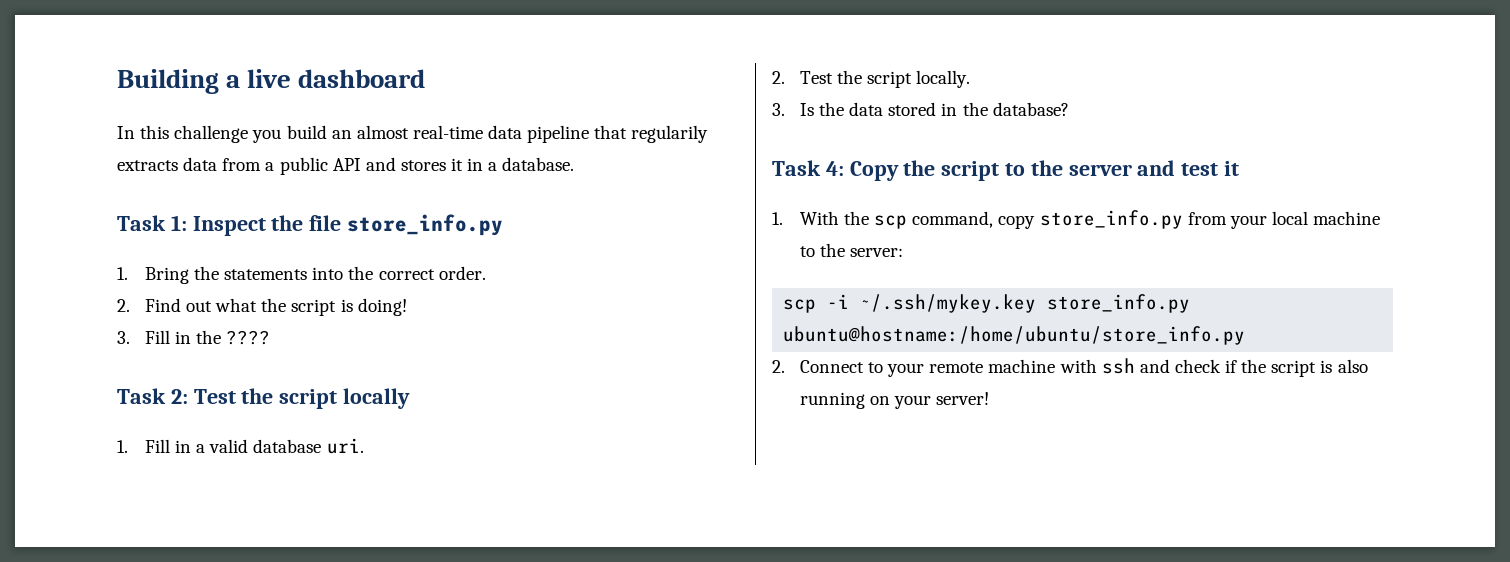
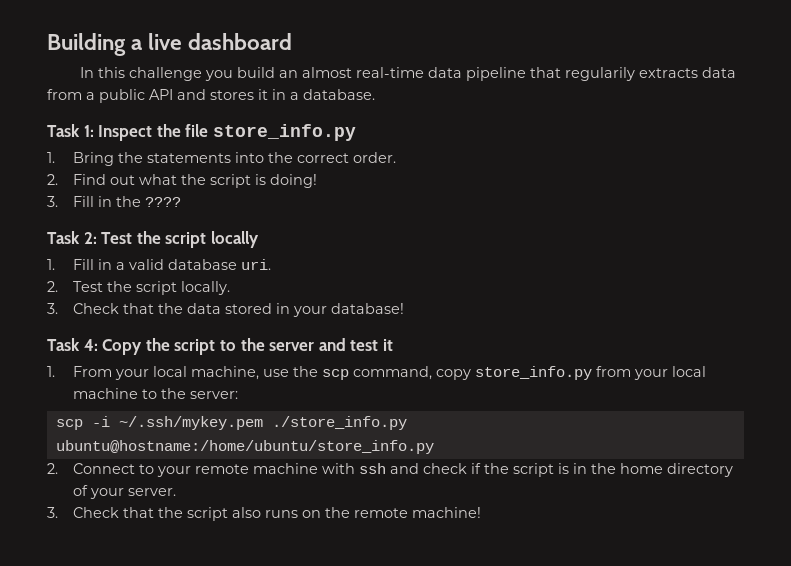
- 3. Is the data stored in the database?
+ 3. Check that the data stored in your database!
- 1. With the scp command, copy store_info.py from your local machine to the server:
+ 1. From your local machine, use the scp command, copy store_info.py from your local machine to the server:
- scp -i ~/.ssh/mykey.key store_info.py ubuntu@hostname:/home/ubuntu/store_info.py
+ scp -i ~/.ssh/mykey.pem ./store_info.py ubuntu@hostname:/home/ubuntu/store_info.py
- 2. Connect to your remote machine with ssh and check if the script is also running on your server!
+ 2. Connect to your remote machine with ssh and check if the script is in the home directory of your server.
+ 3. Check that the script also runs on the remote machine!

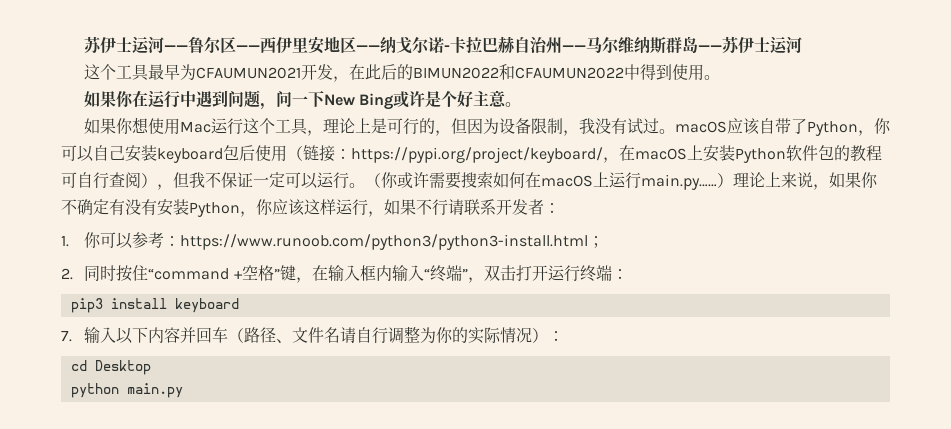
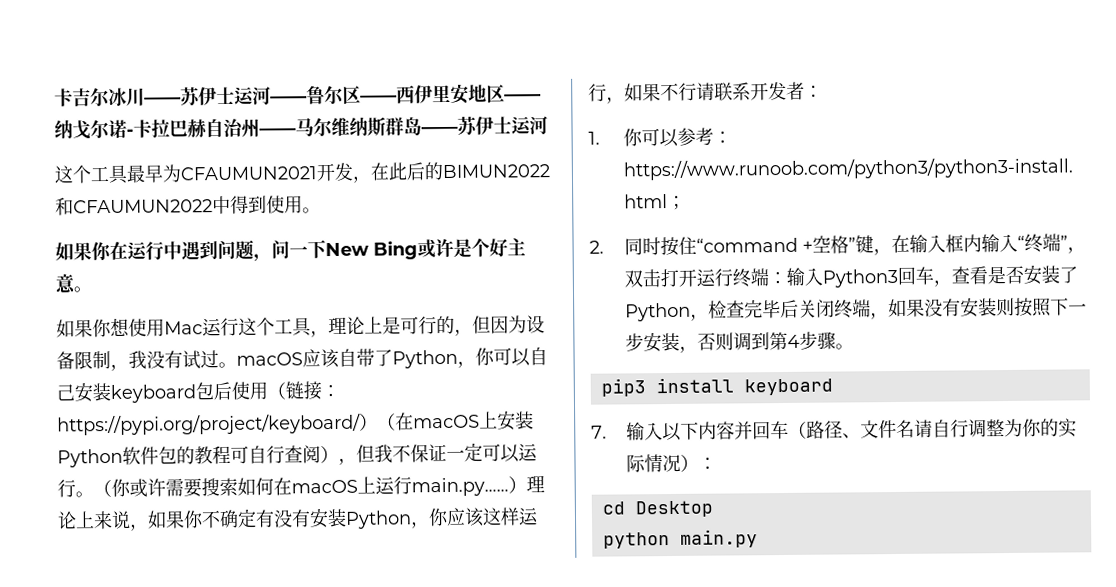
- 苏伊士运河——鲁尔区——西伊里安地区——纳戈尔诺-卡拉巴赫自治州——马尔维纳斯群岛——苏伊士运河
+ 卡吉尔冰川——苏伊士运河——鲁尔区——西伊里安地区——纳戈尔诺-卡拉巴赫自治州——马尔维纳斯群岛——苏伊士运河
- 如果你想使用Mac运行这个工具，理论上是可行的，但因为设备限制，我没有试过。macOS应该自带了Python，你可以自己安装keyboard包后使用（链接：https://pypi.org/project/keyboard/，在macOS上安装Python软件包的教程可自行查阅），但我不保证一定可以运行。
+ 如果你想使用Mac运行这个工具，理论上是可行的，但因为设备限制，我没有试过。macOS应该自带了Python，你可以自己安装keyboard包后使用（链接：https://pypi.org/project/keyboard/）（在macOS上安装Python软件包的教程可自行查阅），但我不保证一定可以运行。
- 2.同时按住“command +空格”键，在输入框内输入“终端”，双击打开运行终端：
+ 2.同时按住“command +空格”键，在输入框内输入“终端”，双击打开运行终端：输入Python3回车，查看是否安装了Python，检查完毕后关闭终端，如果没有安装则按照下一步安装，否则调到第4步骤。

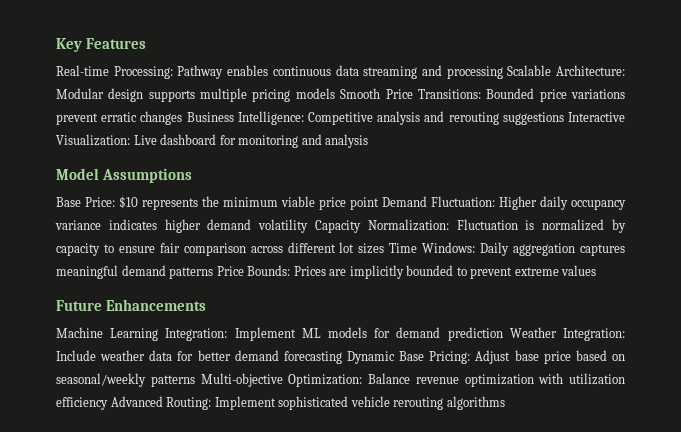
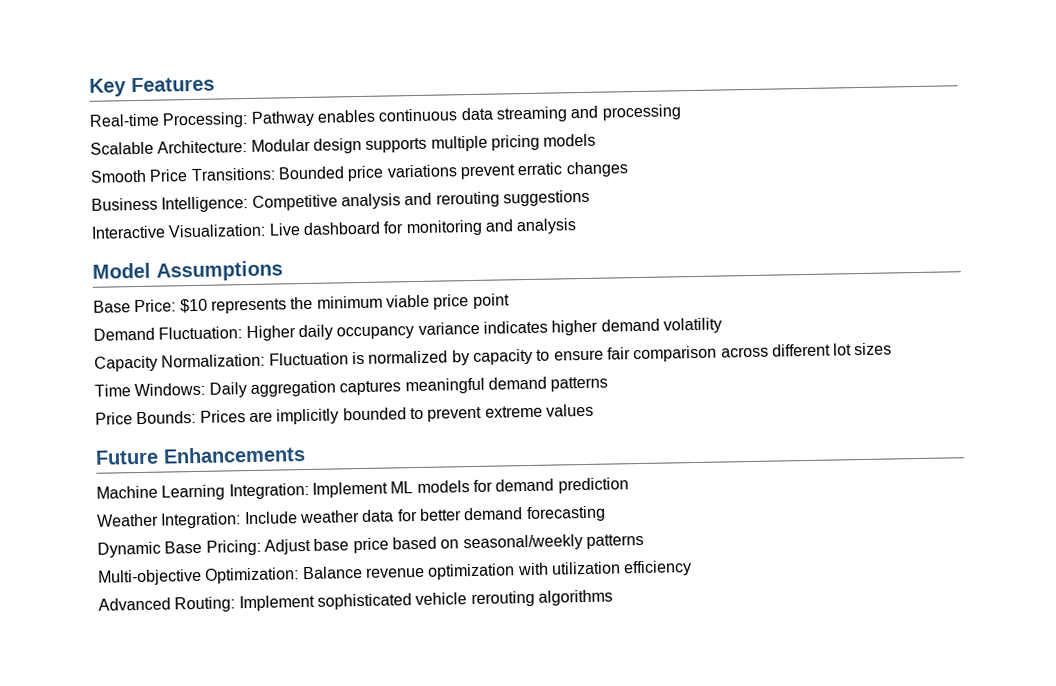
- Real-time Processing: Pathway enables continuous data streaming and processing Scalable Architecture: Modular design supports multiple pricing models Smooth Price Transitions: Bounded price variations prevent erratic changes Business Intelligence: Competitive analysis and rerouting suggestions Interactive Visualization: Live dashboard for monitoring and analysis
+ Real-time Processing: Pathway enables continuous data streaming and processing
+ Scalable Architecture: Modular design supports multiple pricing models
+ Smooth Price Transitions: Bounded price variations prevent erratic changes
+ Business Intelligence: Competitive analysis and rerouting suggestions
+ Interactive Visualization: Live dashboard for monitoring and analysis
- Base Price: $10 represents the minimum viable price point Demand Fluctuation: Higher daily occupancy variance indicates higher demand volatility Capacity Normalization: Fluctuation is normalized by capacity to ensure fair comparison across different lot sizes Time Windows: Daily aggregation captures meaningful demand patterns Price Bounds: Prices are implicitly bounded to prevent extreme values
+ Base Price: $10 represents the minimum viable price point
+ Demand Fluctuation: Higher daily occupancy variance indicates higher demand volatility
+ Capacity Normalization: Fluctuation is normalized by capacity to ensure fair comparison across different lot sizes
+ Time Windows: Daily aggregation captures meaningful demand patterns
+ Price Bounds: Prices are implicitly bounded to prevent extreme values
- Machine Learning Integration: Implement ML models for demand prediction Weather Integration: Include weather data for better demand forecasting Dynamic Base Pricing: Adjust base price based on seasonal/weekly patterns Multi-objective Optimization: Balance revenue optimization with utilization efficiency Advanced Routing: Implement sophisticated vehicle rerouting algorithms
+ Machine Learning Integration: Implement ML models for demand prediction
+ Weather Integration: Include weather data for better demand forecasting
+ Dynamic Base Pricing: Adjust base price based on seasonal/weekly patterns
+ Multi-objective Optimization: Balance revenue optimization with utilization efficiency
+ Advanced Routing: Implement sophisticated vehicle rerouting algorithms

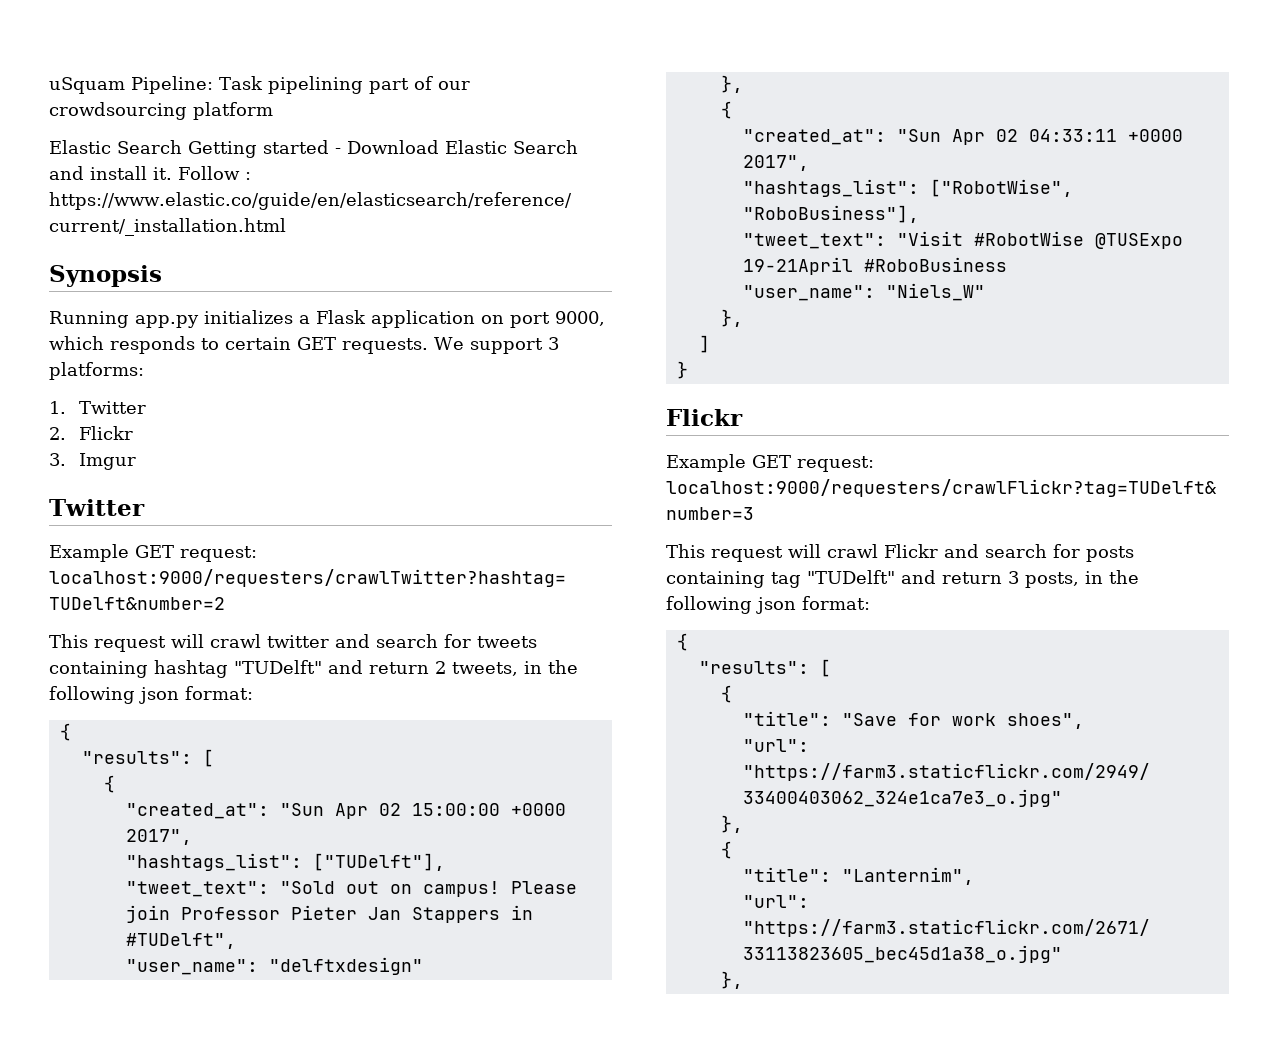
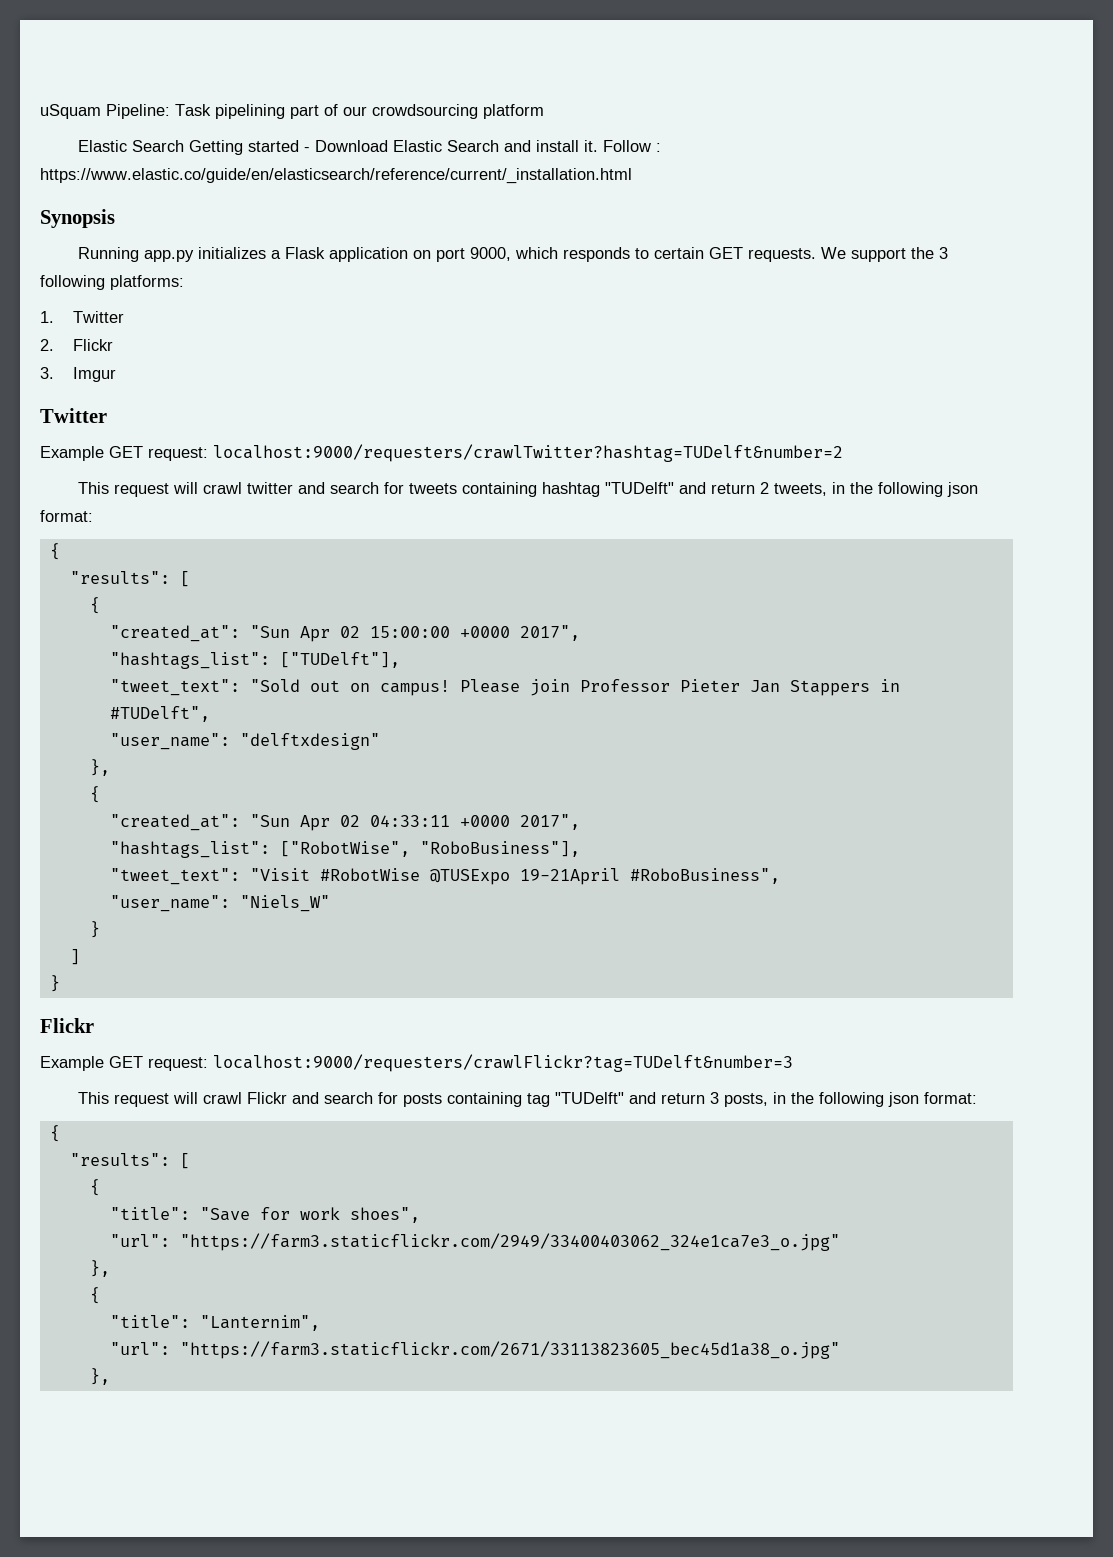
- We support 3 platforms:
+ We support the 3 following platforms:
- "tweet_text": "Visit #RobotWise @TUSExpo 19-21April #RoboBusiness
+ "tweet_text": "Visit #RobotWise @TUSExpo 19-21April #RoboBusiness",
  "user_name": "Niels_W"
- },
+ }

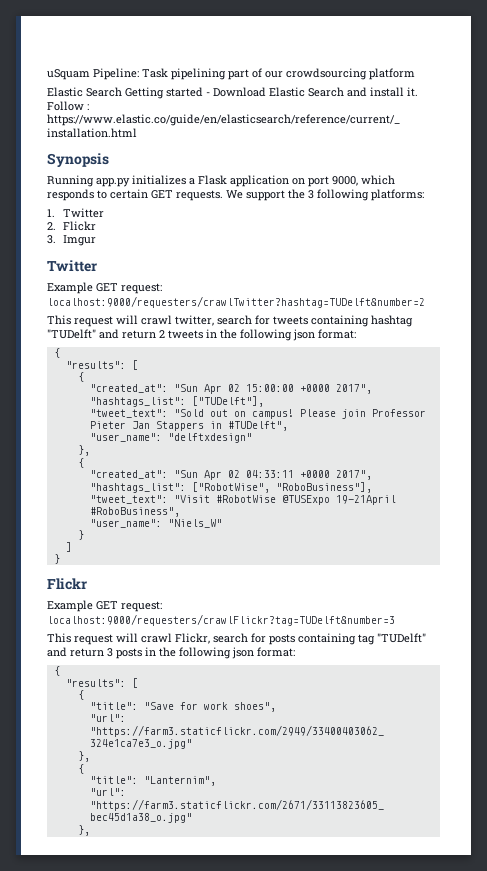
- This request will crawl twitter and search for tweets containing hashtag "TUDelft" and return 2 tweets, in the following json format:
+ This request will crawl twitter, search for tweets containing hashtag "TUDelft" and return 2 tweets in the following json format:
- This request will crawl Flickr and search for posts containing tag "TUDelft" and return 3 posts, in the following json format:
+ This request will crawl Flickr, search for posts containing tag "TUDelft" and return 3 posts in the following json format:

***

> _GOAL OF THE EXERCISE_
Every line of the records above should be copied exactly, while the pictures are left behind.

> _RESPONSE AREA_
- 3. Is the data stored in the database?
+ 3. Check that the data stored in your database!
- 1. With the scp command, copy store_info.py from your local machine to the server:
+ 1. From your local machine, use the scp command, copy store_info.py from your local machine to the server:
- scp -i ~/.ssh/mykey.key store_info.py ubuntu@hostname:/home/ubuntu/store_info.py
+ scp -i ~/.ssh/mykey.pem ./store_info.py ubuntu@hostname:/home/ubuntu/store_info.py
- 2. Connect to your remote machine with ssh and check if the script is also running on your server!
+ 2. Connect to your remote machine with ssh and check if the script is in the home directory of your server.
+ 3. Check that the script also runs on the remote machine!

- 苏伊士运河——鲁尔区——西伊里安地区——纳戈尔诺-卡拉巴赫自治州——马尔维纳斯群岛——苏伊士运河
+ 卡吉尔冰川——苏伊士运河——鲁尔区——西伊里安地区——纳戈尔诺-卡拉巴赫自治州——马尔维纳斯群岛——苏伊士运河
- 如果你想使用Mac运行这个工具，理论上是可行的，但因为设备限制，我没有试过。macOS应该自带了Python，你可以自己安装keyboard包后使用（链接：https://pypi.org/project/keyboard/，在macOS上安装Python软件包的教程可自行查阅），但我不保证一定可以运行。
+ 如果你想使用Mac运行这个工具，理论上是可行的，但因为设备限制，我没有试过。macOS应该自带了Python，你可以自己安装keyboard包后使用（链接：https://pypi.org/project/keyboard/）（在macOS上安装Python软件包的教程可自行查阅），但我不保证一定可以运行。
- 2.同时按住“command +空格”键，在输入框内输入“终端”，双击打开运行终端：
+ 2.同时按住“command +空格”键，在输入框内输入“终端”，双击打开运行终端：输入Python3回车，查看是否安装了Python，检查完毕后关闭终端，如果没有安装则按照下一步安装，否则调到第4步骤。

- Real-time Processing: Pathway enables continuous data streaming and processing Scalable Architecture: Modular design supports multiple pricing models Smooth Price Transitions: Bounded price variations prevent erratic changes Business Intelligence: Competitive analysis and rerouting suggestions Interactive Visualization: Live dashboard for monitoring and analysis
+ Real-time Processing: Pathway enables continuous data streaming and processing
+ Scalable Architecture: Modular design supports multiple pricing models
+ Smooth Price Transitions: Bounded price variations prevent erratic changes
+ Business Intelligence: Competitive analysis and rerouting suggestions
+ Interactive Visualization: Live dashboard for monitoring and analysis
- Base Price: $10 represents the minimum viable price point Demand Fluctuation: Higher daily occupancy variance indicates higher demand volatility Capacity Normalization: Fluctuation is normalized by capacity to ensure fair comparison across different lot sizes Time Windows: Daily aggregation captures meaningful demand patterns Price Bounds: Prices are implicitly bounded to prevent extreme values
+ Base Price: $10 represents the minimum viable price point
+ Demand Fluctuation: Higher daily occupancy variance indicates higher demand volatility
+ Capacity Normalization: Fluctuation is normalized by capacity to ensure fair comparison across different lot sizes
+ Time Windows: Daily aggregation captures meaningful demand patterns
+ Price Bounds: Prices are implicitly bounded to prevent extreme values
- Machine Learning Integration: Implement ML models for demand prediction Weather Integration: Include weather data for better demand forecasting Dynamic Base Pricing: Adjust base price based on seasonal/weekly patterns Multi-objective Optimization: Balance revenue optimization with utilization efficiency Advanced Routing: Implement sophisticated vehicle rerouting algorithms
+ Machine Learning Integration: Implement ML models for demand prediction
+ Weather Integration: Include weather data for better demand forecasting
+ Dynamic Base Pricing: Adjust base price based on seasonal/weekly patterns
+ Multi-objective Optimization: Balance revenue optimization with utilization efficiency
+ Advanced Routing: Implement sophisticated vehicle rerouting algorithms

- We support 3 platforms:
+ We support the 3 following platforms:
- "tweet_text": "Visit #RobotWise @TUSExpo 19-21April #RoboBusiness
+ "tweet_text": "Visit #RobotWise @TUSExpo 19-21April #RoboBusiness",
  "user_name": "Niels_W"
- },
+ }

- This request will crawl twitter and search for tweets containing hashtag "TUDelft" and return 2 tweets, in the following json format:
+ This request will crawl twitter, search for tweets containing hashtag "TUDelft" and return 2 tweets in the following json format:
- This request will crawl Flickr and search for posts containing tag "TUDelft" and return 3 posts, in the following json format:
+ This request will crawl Flickr, search for posts containing tag "TUDelft" and return 3 posts in the following json format:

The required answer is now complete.